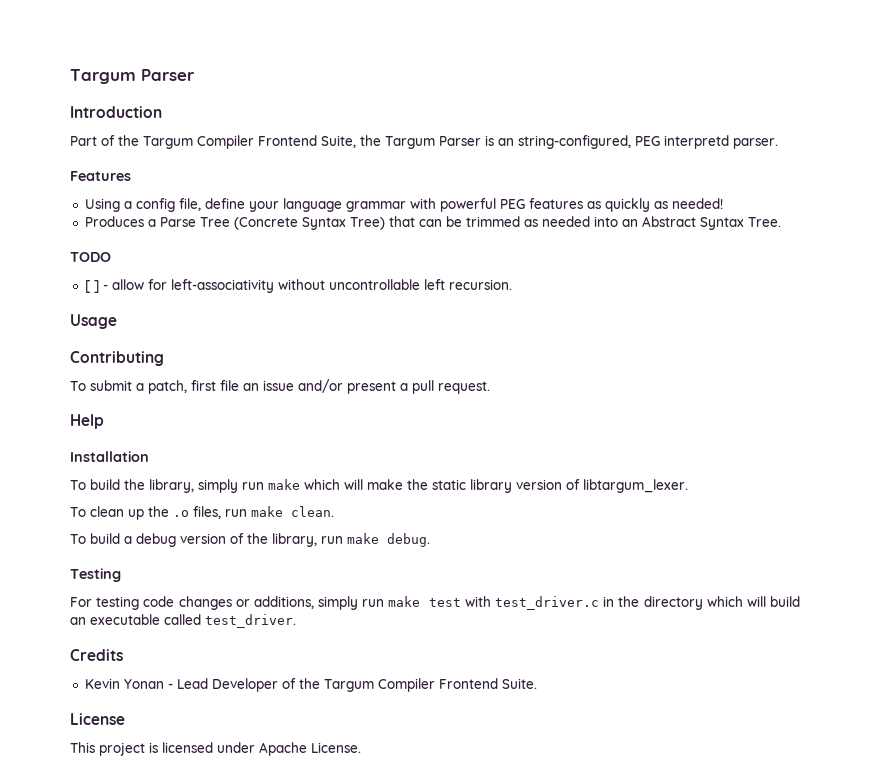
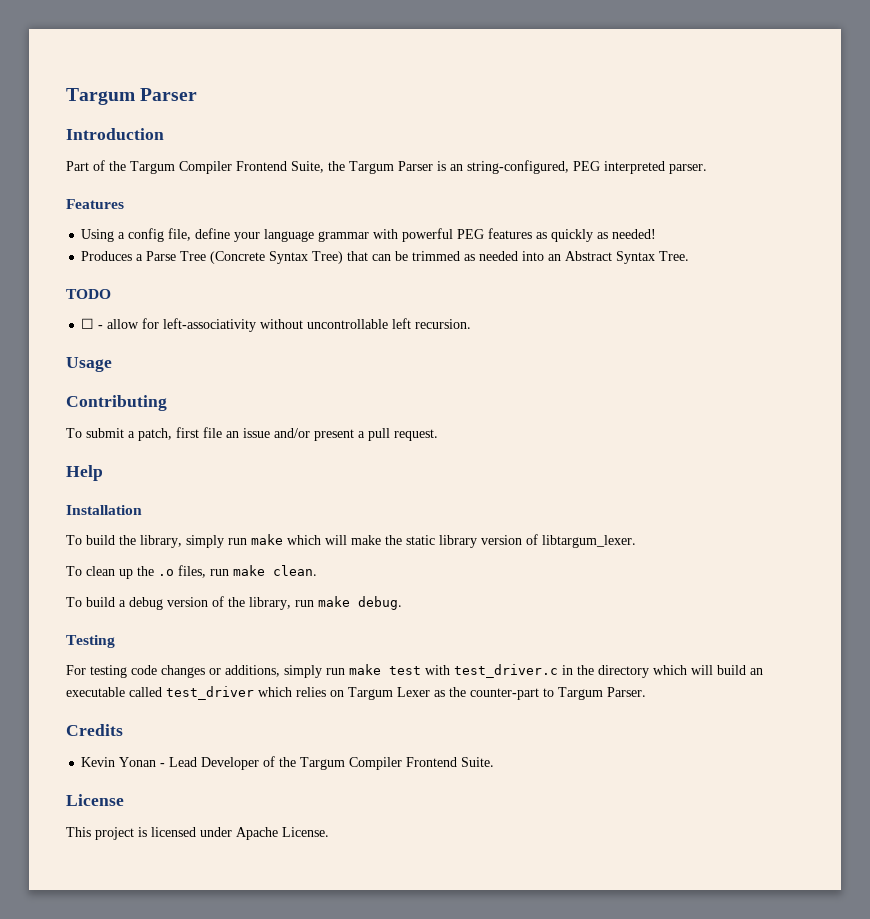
[664,135,729,149] interpretd -> [604,161,665,174] interpreted
[84,280,99,293] [ ] -> [81,318,95,329] ☐
[205,614,296,628] test_driver. -> [166,686,646,700] test_driver which relies on Targum Lexer as the counter-part to Targum Parser.

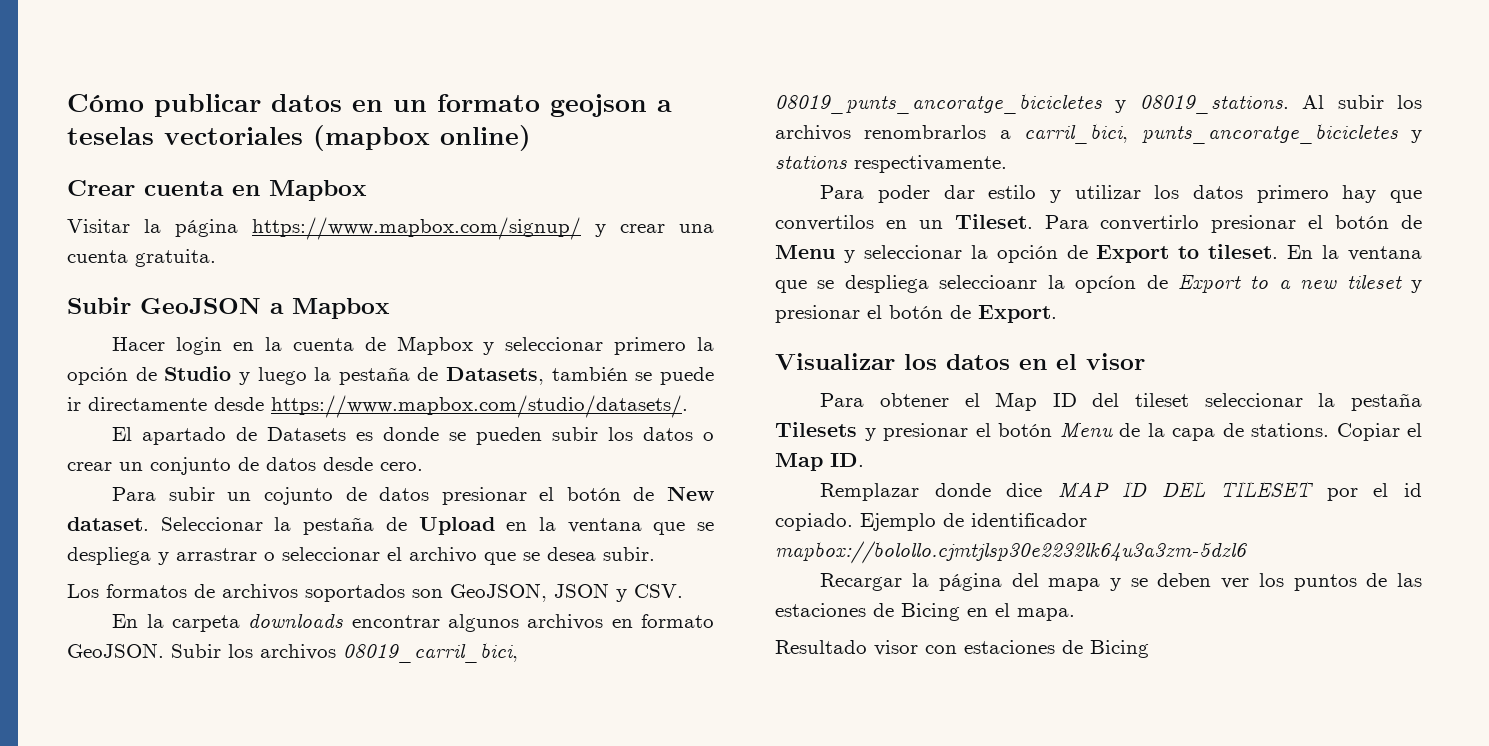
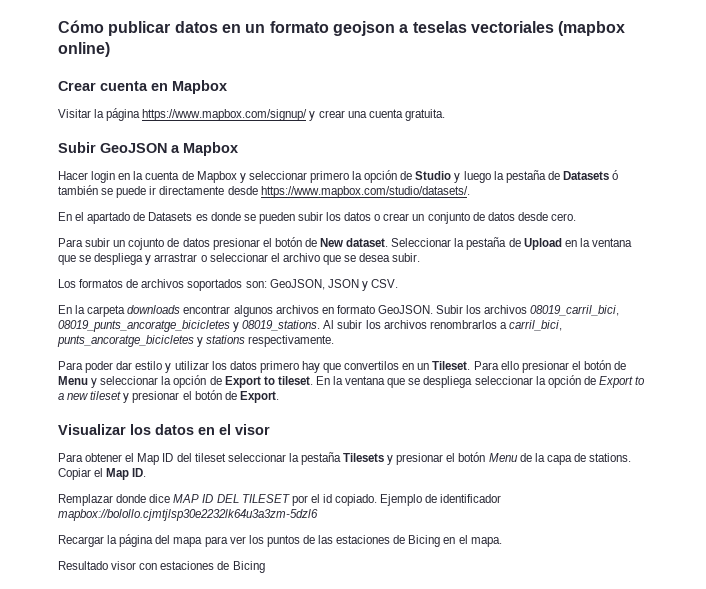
[446,367,545,385] Datasets, -> [562,170,619,180] Datasets ó
[112,427,133,441] El -> [58,212,85,221] En el
[412,589,443,598] son -> [245,281,267,288] son:
[1100,215,1200,231] convertirlo -> [500,361,519,370] ello
[939,275,1137,293] seleccioanr la opcíon -> [474,375,581,388] seleccionar la opción
[1109,573,1212,591] y se deben -> [204,536,228,547] para

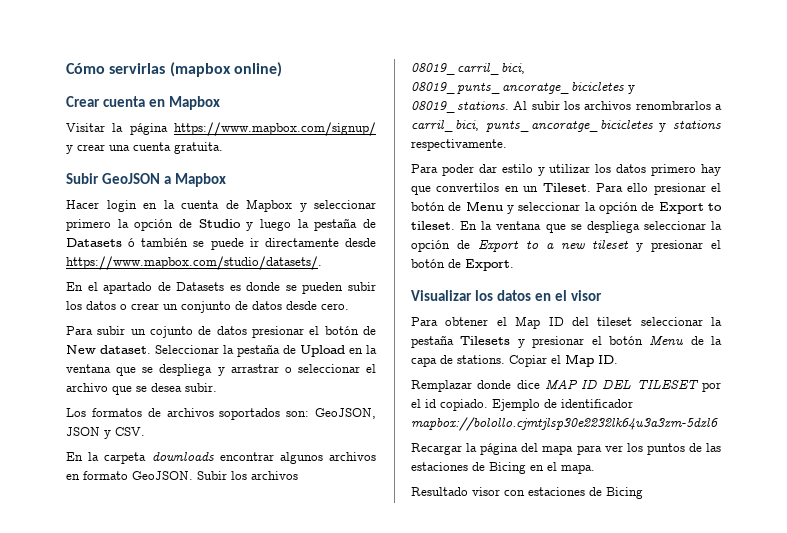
[108,21,554,36] publicar datos en un formato geojson a teselas vectoriales -> [109,63,166,74] servirlas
#####
Exercise instructions
The data is to be returned exactly as it stands, pictures aside.

Completed task
[664,135,729,149] interpretd -> [604,161,665,174] interpreted
[84,280,99,293] [ ] -> [81,318,95,329] ☐
[205,614,296,628] test_driver. -> [166,686,646,700] test_driver which relies on Targum Lexer as the counter-part to Targum Parser.

[446,367,545,385] Datasets, -> [562,170,619,180] Datasets ó
[112,427,133,441] El -> [58,212,85,221] En el
[412,589,443,598] son -> [245,281,267,288] son:
[1100,215,1200,231] convertirlo -> [500,361,519,370] ello
[939,275,1137,293] seleccioanr la opcíon -> [474,375,581,388] seleccionar la opción
[1109,573,1212,591] y se deben -> [204,536,228,547] para

[108,21,554,36] publicar datos en un formato geojson a teselas vectoriales -> [109,63,166,74] servirlas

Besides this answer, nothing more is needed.